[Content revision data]
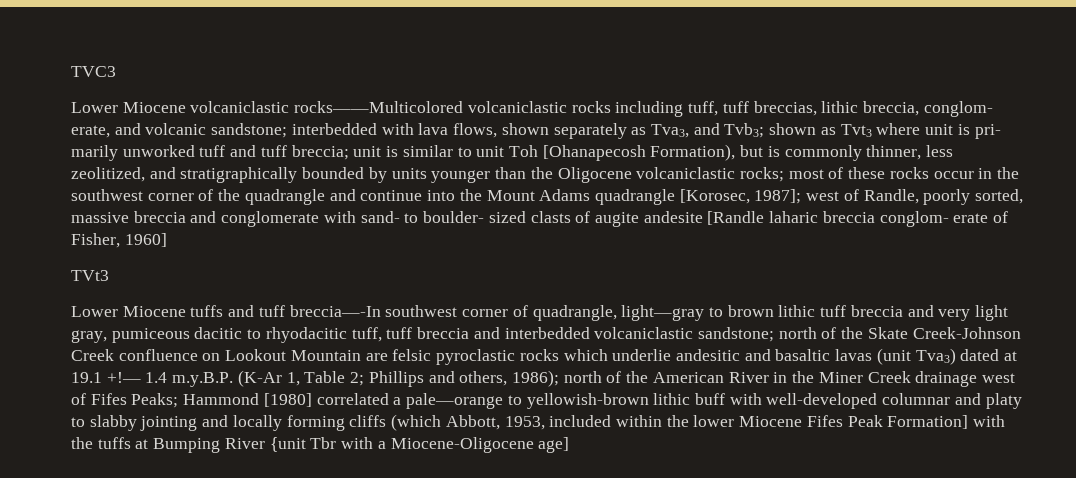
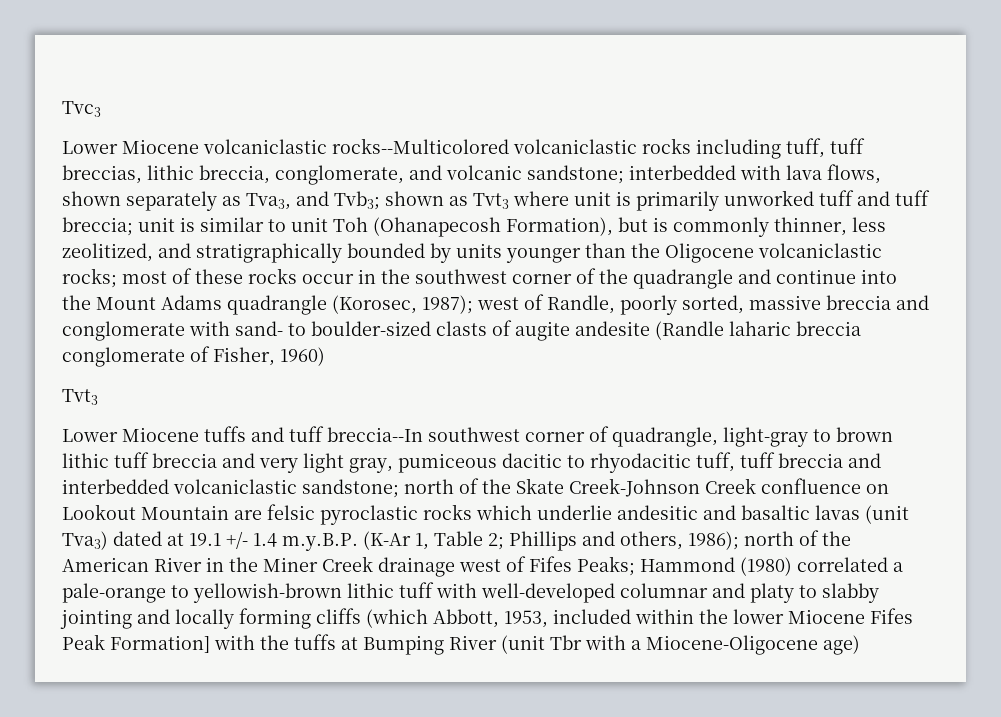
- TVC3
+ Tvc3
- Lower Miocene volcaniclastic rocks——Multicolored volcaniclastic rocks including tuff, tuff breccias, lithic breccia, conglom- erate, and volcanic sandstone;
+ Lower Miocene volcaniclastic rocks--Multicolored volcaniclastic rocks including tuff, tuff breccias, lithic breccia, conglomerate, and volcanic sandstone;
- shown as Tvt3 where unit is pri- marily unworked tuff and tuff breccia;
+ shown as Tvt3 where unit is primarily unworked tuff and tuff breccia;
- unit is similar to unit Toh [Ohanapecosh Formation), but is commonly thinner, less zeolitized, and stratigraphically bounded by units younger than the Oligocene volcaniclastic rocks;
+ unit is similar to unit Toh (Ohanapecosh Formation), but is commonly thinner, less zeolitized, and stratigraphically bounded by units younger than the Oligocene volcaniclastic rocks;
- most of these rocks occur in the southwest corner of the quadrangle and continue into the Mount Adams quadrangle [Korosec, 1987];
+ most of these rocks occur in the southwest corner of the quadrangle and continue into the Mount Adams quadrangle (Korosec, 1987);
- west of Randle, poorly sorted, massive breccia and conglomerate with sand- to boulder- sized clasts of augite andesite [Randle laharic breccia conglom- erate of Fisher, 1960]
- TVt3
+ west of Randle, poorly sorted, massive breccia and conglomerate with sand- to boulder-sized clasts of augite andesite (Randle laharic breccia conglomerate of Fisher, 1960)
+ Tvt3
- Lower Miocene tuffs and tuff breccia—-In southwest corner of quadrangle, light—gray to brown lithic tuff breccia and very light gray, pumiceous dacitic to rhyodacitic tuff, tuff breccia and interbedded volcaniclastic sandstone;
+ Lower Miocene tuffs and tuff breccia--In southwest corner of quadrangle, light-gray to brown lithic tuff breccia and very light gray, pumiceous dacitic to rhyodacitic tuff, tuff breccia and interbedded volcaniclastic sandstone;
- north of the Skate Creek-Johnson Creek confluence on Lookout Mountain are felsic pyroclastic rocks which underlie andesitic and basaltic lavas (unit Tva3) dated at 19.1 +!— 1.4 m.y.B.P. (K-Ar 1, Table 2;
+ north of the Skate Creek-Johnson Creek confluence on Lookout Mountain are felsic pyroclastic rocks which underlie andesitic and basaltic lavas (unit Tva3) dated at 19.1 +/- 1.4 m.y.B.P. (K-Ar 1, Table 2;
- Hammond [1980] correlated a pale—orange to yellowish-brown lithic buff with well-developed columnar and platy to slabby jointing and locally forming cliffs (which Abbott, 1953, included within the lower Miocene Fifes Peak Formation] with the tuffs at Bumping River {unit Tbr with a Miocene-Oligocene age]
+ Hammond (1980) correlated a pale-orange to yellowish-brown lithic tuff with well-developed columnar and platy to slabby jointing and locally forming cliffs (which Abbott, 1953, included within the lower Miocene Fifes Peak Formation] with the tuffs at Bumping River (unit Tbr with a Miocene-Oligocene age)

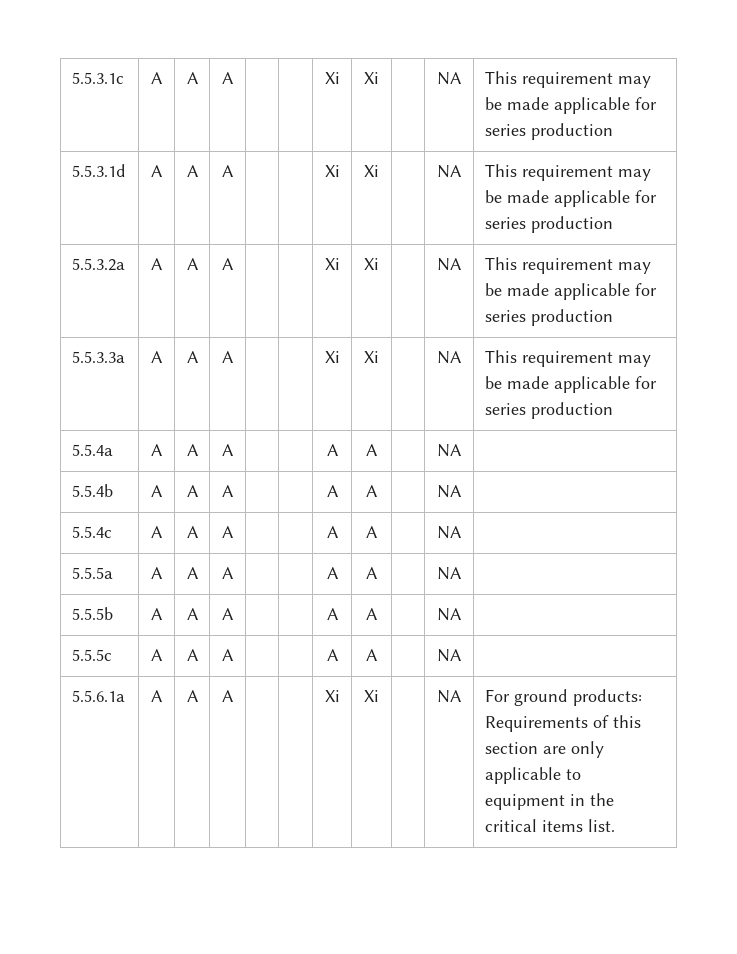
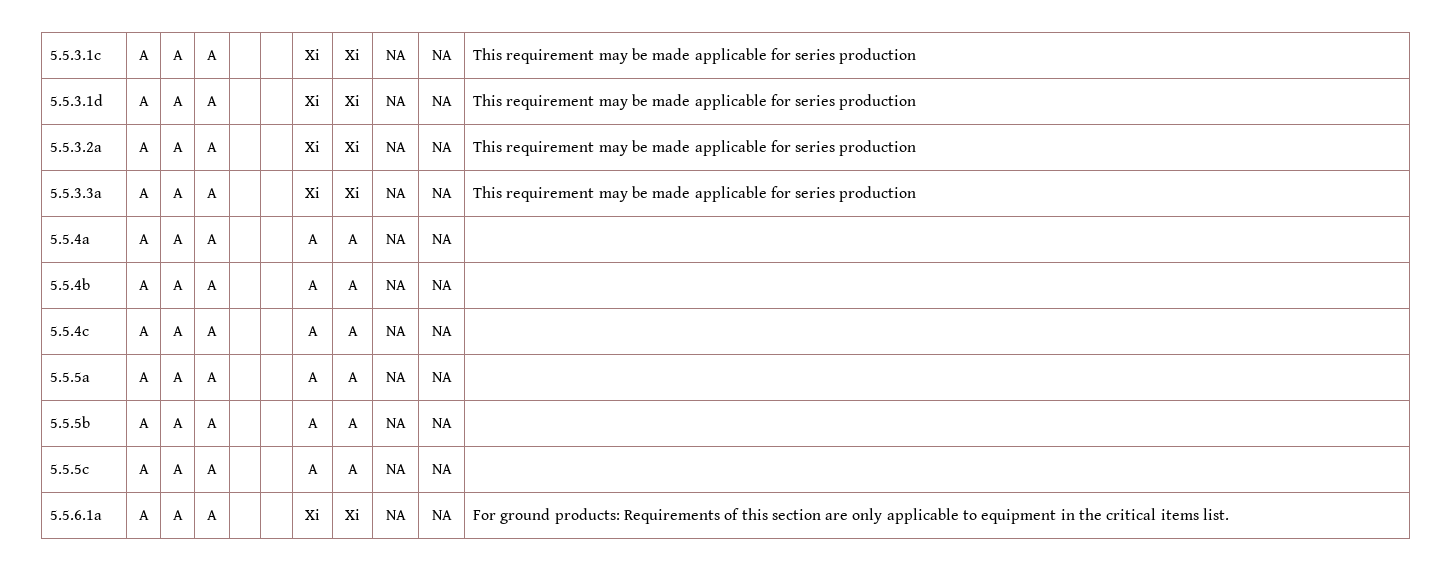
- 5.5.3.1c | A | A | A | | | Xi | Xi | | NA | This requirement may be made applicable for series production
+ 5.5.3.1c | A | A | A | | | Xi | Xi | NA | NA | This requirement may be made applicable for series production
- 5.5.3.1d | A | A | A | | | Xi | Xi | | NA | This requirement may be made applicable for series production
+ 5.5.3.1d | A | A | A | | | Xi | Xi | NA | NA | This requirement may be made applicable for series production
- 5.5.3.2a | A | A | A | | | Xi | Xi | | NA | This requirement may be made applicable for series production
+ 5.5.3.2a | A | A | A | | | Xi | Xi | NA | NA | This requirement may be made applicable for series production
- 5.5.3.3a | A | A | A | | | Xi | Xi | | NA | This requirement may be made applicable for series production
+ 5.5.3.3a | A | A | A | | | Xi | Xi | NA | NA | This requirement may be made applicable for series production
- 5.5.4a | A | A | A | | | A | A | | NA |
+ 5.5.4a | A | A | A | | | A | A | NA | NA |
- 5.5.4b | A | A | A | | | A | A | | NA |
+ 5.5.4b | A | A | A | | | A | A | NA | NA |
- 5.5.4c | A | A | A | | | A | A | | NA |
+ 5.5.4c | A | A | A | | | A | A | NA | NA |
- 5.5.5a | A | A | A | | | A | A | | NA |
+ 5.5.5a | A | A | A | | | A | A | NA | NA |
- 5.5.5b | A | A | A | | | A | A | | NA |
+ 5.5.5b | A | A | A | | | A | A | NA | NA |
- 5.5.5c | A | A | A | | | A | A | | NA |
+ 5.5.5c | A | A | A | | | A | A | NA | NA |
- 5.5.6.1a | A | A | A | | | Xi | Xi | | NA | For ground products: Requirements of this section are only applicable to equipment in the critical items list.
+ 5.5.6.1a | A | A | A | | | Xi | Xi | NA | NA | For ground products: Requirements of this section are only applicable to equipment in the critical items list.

[Work to complete] Return word for word the lines above from the line with "- 5.5.3.1c |" to the line with "- 5.5.4b | A | A | A | | | A | A | | NA |", including both and leaving out all others.

[Response to this task]
- 5.5.3.1c | A | A | A | | | Xi | Xi | | NA | This requirement may be made applicable for series production
+ 5.5.3.1c | A | A | A | | | Xi | Xi | NA | NA | This requirement may be made applicable for series production
- 5.5.3.1d | A | A | A | | | Xi | Xi | | NA | This requirement may be made applicable for series production
+ 5.5.3.1d | A | A | A | | | Xi | Xi | NA | NA | This requirement may be made applicable for series production
- 5.5.3.2a | A | A | A | | | Xi | Xi | | NA | This requirement may be made applicable for series production
+ 5.5.3.2a | A | A | A | | | Xi | Xi | NA | NA | This requirement may be made applicable for series production
- 5.5.3.3a | A | A | A | | | Xi | Xi | | NA | This requirement may be made applicable for series production
+ 5.5.3.3a | A | A | A | | | Xi | Xi | NA | NA | This requirement may be made applicable for series production
- 5.5.4a | A | A | A | | | A | A | | NA |
+ 5.5.4a | A | A | A | | | A | A | NA | NA |
- 5.5.4b | A | A | A | | | A | A | | NA |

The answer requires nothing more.